Interviewer Charles Jaco didn't pause at the comment. But after the station posted the interview online on Aug. 19, and national media outlets began picking up on it, Akin's words quickly became as politically toxic as they were medically ridiculous.
Commentators across America expressed outrage at Akin for promoting fringe-y nonsense about female biology and implying that rape victims who become pregnant weren't really raped. Republicans, fearing the loss of a winnable Senate seat and a national backlash from women against their party, disavowed Akin in droves.

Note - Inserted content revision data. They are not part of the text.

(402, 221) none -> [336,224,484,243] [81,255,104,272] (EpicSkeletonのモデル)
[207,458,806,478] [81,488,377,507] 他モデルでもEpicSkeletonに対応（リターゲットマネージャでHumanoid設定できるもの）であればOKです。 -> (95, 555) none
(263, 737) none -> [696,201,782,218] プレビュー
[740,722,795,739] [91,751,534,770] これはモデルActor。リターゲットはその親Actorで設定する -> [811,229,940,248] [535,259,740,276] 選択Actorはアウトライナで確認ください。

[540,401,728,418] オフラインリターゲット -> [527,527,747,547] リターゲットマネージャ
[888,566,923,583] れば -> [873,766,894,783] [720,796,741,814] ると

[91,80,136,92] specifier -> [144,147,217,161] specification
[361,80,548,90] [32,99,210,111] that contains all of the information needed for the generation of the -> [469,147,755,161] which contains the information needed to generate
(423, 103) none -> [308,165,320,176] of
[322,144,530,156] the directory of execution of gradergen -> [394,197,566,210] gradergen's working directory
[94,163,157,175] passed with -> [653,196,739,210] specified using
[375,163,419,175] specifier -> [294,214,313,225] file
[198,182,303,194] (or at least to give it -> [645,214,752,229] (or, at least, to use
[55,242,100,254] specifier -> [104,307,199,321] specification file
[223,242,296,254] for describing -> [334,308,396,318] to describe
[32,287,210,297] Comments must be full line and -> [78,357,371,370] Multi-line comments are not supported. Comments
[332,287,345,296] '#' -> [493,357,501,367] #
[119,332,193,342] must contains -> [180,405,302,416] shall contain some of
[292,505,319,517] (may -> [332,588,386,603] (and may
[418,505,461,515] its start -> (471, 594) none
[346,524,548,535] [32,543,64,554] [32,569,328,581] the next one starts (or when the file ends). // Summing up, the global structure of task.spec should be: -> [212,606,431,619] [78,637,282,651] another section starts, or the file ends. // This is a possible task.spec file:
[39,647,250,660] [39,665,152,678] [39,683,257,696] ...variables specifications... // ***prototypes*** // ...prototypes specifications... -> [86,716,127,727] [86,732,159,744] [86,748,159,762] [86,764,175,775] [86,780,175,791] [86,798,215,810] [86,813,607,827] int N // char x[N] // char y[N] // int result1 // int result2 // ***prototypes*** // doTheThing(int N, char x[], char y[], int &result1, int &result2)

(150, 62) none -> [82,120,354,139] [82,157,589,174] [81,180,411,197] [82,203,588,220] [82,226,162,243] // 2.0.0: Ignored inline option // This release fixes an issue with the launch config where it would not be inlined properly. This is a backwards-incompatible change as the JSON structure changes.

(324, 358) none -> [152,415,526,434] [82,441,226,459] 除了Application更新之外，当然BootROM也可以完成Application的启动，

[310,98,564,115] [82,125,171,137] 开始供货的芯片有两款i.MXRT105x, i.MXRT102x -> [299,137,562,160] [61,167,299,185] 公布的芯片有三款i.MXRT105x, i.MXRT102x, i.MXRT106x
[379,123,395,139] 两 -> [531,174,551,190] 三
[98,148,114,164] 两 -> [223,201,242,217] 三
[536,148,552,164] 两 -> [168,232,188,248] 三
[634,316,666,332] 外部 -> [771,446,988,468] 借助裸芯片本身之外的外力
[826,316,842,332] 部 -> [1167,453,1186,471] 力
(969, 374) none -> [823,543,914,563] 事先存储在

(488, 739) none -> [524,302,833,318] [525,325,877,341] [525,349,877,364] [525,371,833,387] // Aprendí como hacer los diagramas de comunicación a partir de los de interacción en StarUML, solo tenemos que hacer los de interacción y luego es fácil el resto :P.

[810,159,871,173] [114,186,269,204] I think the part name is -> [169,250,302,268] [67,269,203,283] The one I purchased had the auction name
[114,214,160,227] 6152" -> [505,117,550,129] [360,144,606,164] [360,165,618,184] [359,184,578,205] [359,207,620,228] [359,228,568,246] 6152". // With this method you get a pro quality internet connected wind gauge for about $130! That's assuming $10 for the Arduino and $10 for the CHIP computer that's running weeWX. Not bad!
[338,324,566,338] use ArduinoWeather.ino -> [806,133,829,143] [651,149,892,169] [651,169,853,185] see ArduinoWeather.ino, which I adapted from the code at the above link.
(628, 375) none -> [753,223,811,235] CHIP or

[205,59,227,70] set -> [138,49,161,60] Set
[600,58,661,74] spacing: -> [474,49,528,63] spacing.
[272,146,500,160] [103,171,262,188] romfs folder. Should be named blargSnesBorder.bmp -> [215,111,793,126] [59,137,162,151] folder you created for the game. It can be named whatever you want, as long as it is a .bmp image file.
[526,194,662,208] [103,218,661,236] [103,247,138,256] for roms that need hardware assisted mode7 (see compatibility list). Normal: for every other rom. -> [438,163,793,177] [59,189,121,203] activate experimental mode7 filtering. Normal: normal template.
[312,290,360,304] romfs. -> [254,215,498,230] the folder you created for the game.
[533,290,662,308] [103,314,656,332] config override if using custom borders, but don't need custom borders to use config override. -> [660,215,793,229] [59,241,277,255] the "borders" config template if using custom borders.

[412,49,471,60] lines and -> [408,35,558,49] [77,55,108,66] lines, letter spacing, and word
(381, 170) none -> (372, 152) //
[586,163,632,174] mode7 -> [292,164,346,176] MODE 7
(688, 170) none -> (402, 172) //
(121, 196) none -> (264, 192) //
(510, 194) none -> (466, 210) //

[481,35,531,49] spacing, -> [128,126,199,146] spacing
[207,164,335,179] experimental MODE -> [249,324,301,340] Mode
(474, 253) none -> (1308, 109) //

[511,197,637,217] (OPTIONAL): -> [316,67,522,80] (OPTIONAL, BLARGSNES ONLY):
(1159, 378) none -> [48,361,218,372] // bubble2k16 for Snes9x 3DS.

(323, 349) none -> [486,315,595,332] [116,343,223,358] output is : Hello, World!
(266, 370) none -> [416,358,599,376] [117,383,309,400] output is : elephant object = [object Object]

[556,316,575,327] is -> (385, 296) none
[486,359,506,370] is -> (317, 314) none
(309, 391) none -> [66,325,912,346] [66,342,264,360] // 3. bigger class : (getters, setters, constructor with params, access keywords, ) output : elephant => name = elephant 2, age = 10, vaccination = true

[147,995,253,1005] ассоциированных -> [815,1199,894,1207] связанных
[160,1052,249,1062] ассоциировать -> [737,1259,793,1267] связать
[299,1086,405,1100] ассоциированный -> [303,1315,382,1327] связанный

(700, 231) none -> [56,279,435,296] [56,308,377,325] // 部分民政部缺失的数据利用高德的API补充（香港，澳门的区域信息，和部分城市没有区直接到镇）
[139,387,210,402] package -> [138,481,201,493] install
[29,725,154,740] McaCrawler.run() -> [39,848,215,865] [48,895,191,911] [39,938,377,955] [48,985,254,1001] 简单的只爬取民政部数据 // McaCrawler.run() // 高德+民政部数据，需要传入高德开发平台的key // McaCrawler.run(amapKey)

From presidential nominee Mitt Romney on down, they publicly implored him to leave the ticket so a more electable Republican could run. Akin refused, and spent the final two months of the campaign as an outcast in his own party.
At times, it seemed his only defender was McCaskill, the incumbent Democrat who didn't want her damaged opponent replaced with a stronger one.
"I honestly do have sympathy for him," McCaskill said of Akin at the time. "I think there are some big people in the (Republican) party that are trying to pull the rug out from underneath Missouri voters."
McCaskill beat Akin on Election Day by almost 16 percentage points.